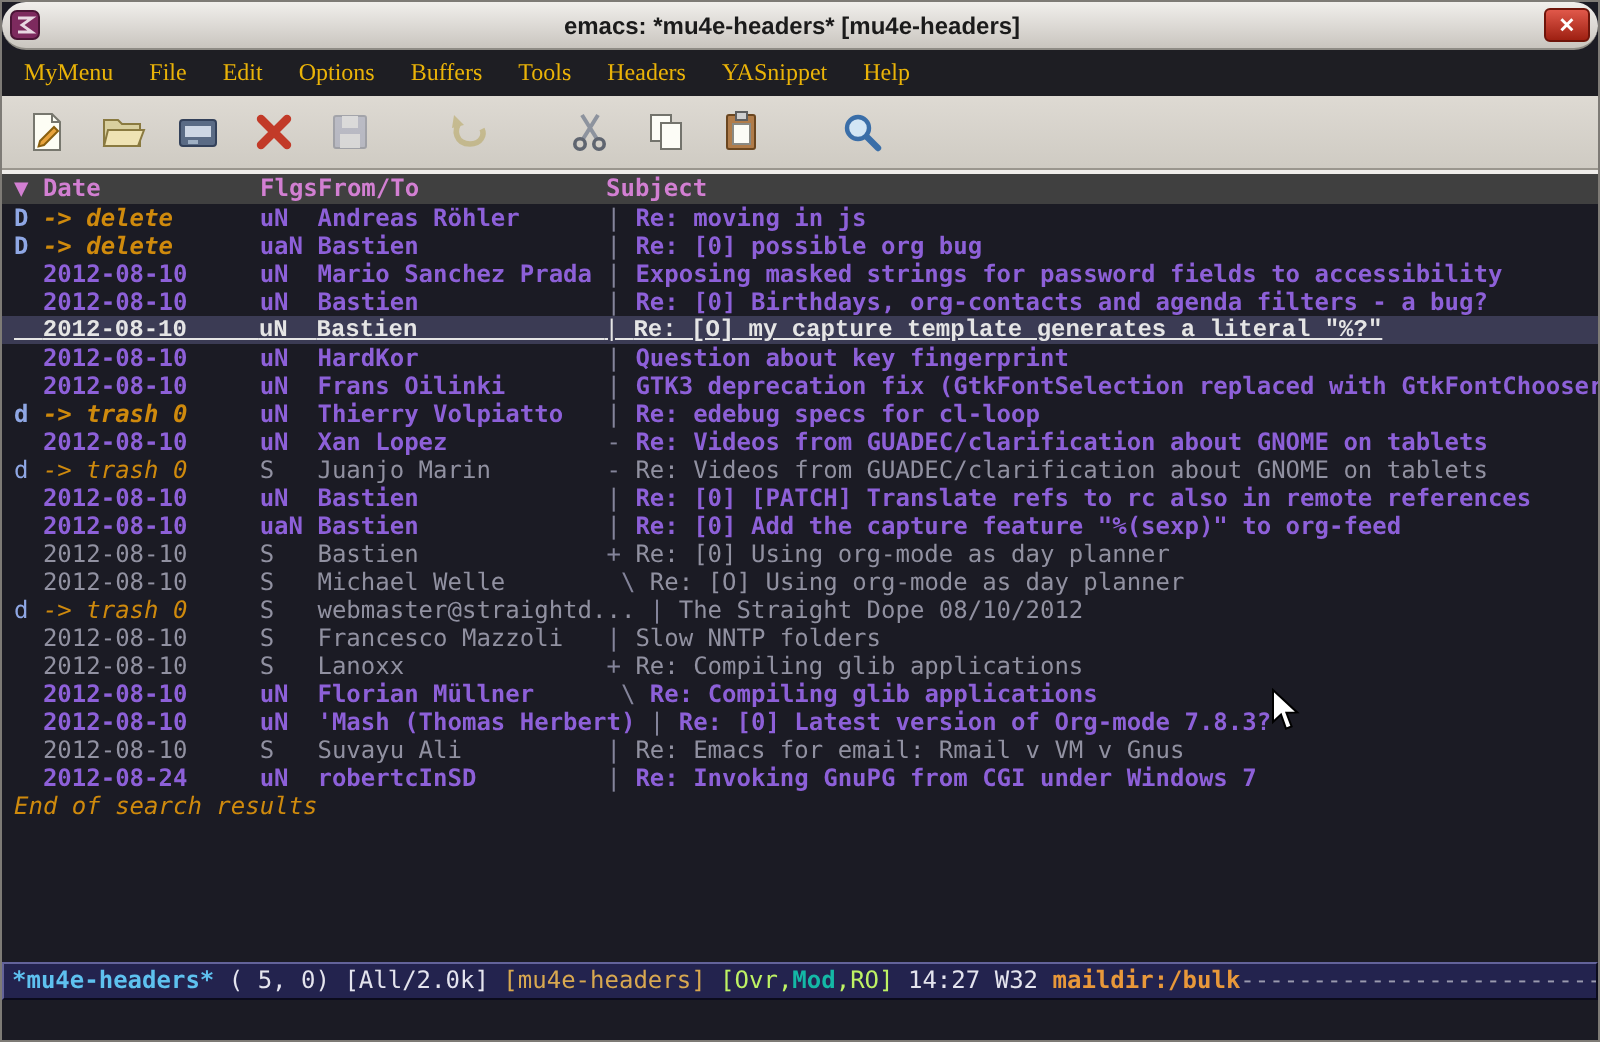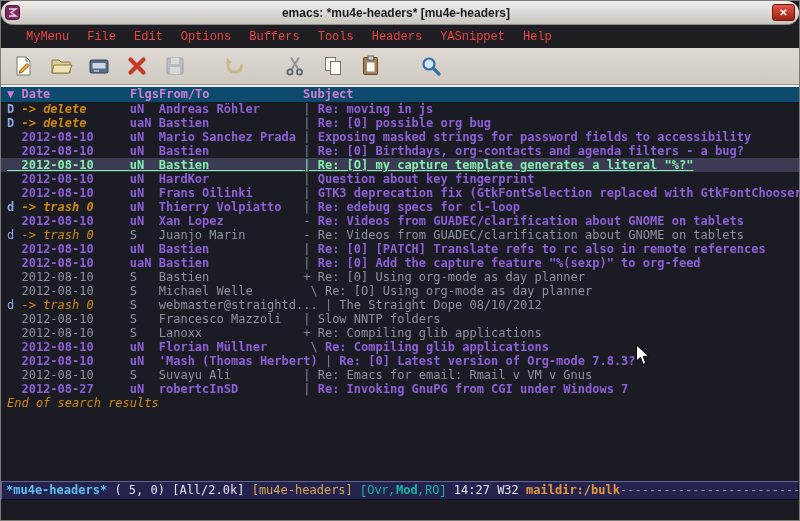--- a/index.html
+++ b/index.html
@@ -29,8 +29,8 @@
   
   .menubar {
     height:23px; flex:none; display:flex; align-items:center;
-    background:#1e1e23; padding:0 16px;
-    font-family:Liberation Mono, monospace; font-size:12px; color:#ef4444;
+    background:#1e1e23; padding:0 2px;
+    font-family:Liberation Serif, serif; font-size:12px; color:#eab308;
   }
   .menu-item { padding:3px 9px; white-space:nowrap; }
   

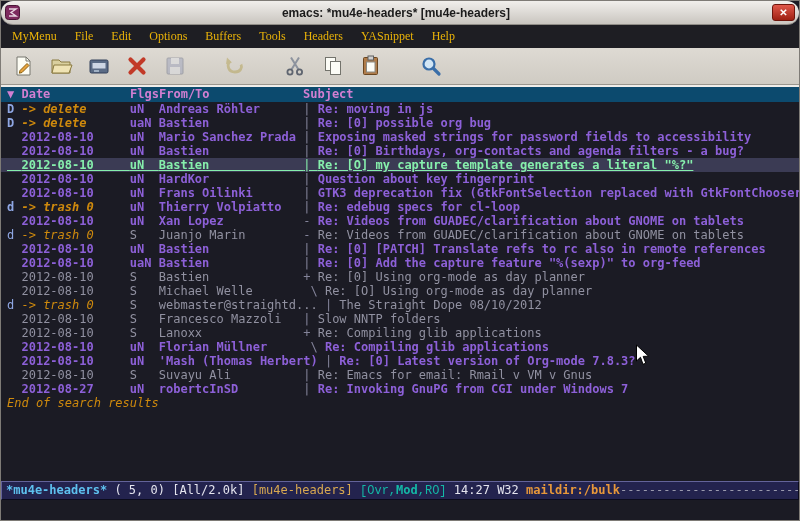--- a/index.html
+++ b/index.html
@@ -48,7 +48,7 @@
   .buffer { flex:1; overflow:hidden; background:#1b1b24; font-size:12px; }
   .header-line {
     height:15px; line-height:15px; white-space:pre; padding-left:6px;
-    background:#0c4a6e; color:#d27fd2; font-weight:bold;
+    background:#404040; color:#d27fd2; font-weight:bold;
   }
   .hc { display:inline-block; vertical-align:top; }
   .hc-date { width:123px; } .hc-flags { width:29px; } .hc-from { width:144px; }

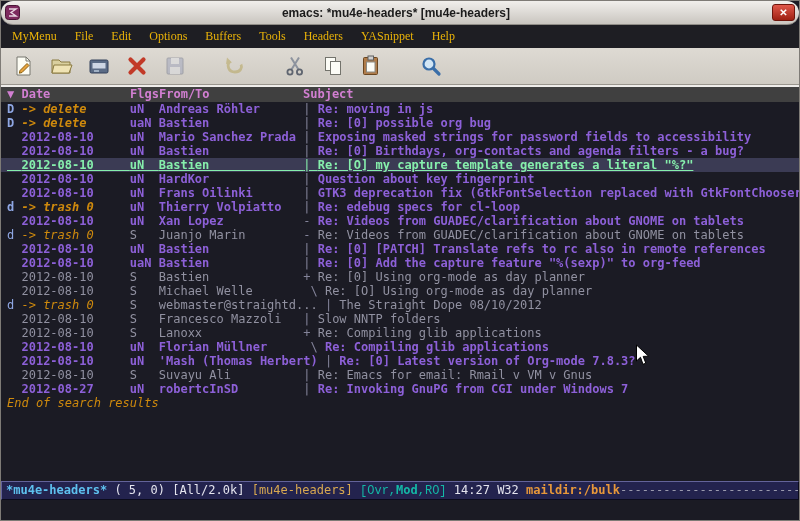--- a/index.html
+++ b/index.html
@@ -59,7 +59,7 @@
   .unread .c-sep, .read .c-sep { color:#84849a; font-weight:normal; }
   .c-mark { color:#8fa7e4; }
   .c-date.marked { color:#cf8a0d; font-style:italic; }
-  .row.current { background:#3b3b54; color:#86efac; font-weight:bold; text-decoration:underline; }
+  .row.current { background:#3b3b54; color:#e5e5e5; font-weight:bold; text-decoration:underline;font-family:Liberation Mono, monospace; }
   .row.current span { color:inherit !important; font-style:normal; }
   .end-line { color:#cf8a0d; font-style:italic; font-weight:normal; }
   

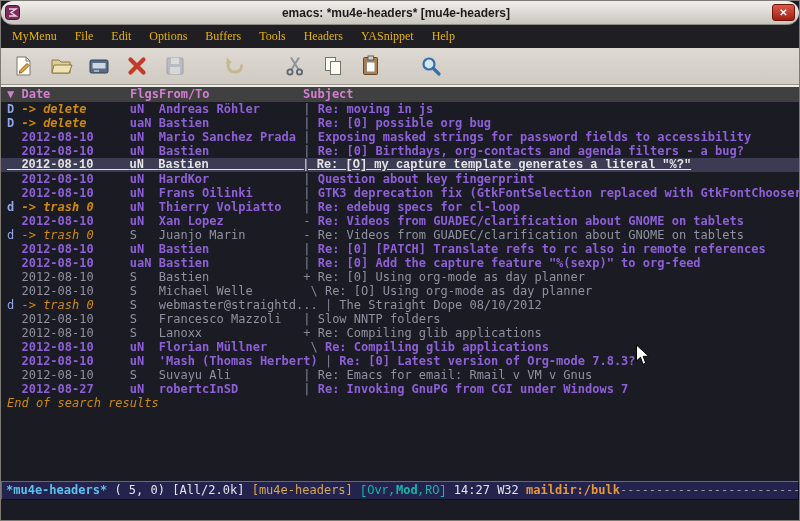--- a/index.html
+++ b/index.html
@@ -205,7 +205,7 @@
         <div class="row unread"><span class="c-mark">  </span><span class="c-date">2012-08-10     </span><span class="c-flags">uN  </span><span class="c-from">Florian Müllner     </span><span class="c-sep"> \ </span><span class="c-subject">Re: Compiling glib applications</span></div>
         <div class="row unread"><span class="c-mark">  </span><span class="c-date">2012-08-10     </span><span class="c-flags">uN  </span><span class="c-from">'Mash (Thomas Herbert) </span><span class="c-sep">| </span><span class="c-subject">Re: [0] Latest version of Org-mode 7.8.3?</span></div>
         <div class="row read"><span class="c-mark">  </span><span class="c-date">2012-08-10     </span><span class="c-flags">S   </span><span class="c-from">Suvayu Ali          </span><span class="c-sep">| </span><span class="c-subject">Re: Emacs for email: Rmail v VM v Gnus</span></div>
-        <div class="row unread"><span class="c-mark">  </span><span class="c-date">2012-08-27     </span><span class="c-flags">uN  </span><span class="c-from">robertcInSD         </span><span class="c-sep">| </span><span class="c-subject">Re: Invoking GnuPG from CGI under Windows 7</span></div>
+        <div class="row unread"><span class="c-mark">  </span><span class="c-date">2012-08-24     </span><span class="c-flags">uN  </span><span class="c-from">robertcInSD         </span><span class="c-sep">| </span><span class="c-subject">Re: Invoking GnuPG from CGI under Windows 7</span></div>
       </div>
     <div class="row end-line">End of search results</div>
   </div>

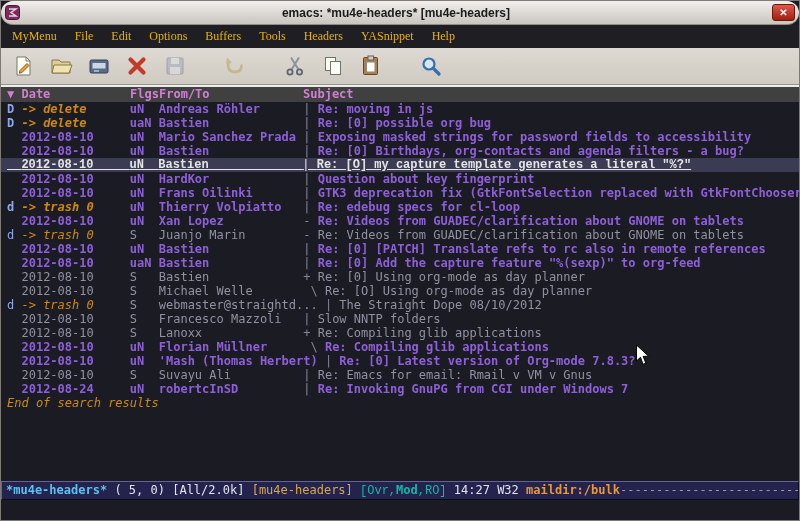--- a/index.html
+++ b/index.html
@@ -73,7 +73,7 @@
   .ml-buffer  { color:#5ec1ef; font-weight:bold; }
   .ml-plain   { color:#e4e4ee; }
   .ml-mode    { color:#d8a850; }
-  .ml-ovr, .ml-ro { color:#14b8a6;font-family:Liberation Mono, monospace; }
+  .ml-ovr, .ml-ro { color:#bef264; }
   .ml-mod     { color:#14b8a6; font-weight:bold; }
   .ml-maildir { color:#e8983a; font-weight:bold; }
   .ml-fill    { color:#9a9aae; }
· · · · · · ·
> PROBLEM
Only the lines from the start of the records above through the line containing "background:#1e1e23; padding:0 2px;" should be returned, exactly and with both ends, please; the pictures stay out.

> ANSWER TO THIS PROBLEM
--- a/index.html
+++ b/index.html
@@ -29,8 +29,8 @@
   
   .menubar {
     height:23px; flex:none; display:flex; align-items:center;
-    background:#1e1e23; padding:0 16px;
-    font-family:Liberation Mono, monospace; font-size:12px; color:#ef4444;
+    background:#1e1e23; padding:0 2px;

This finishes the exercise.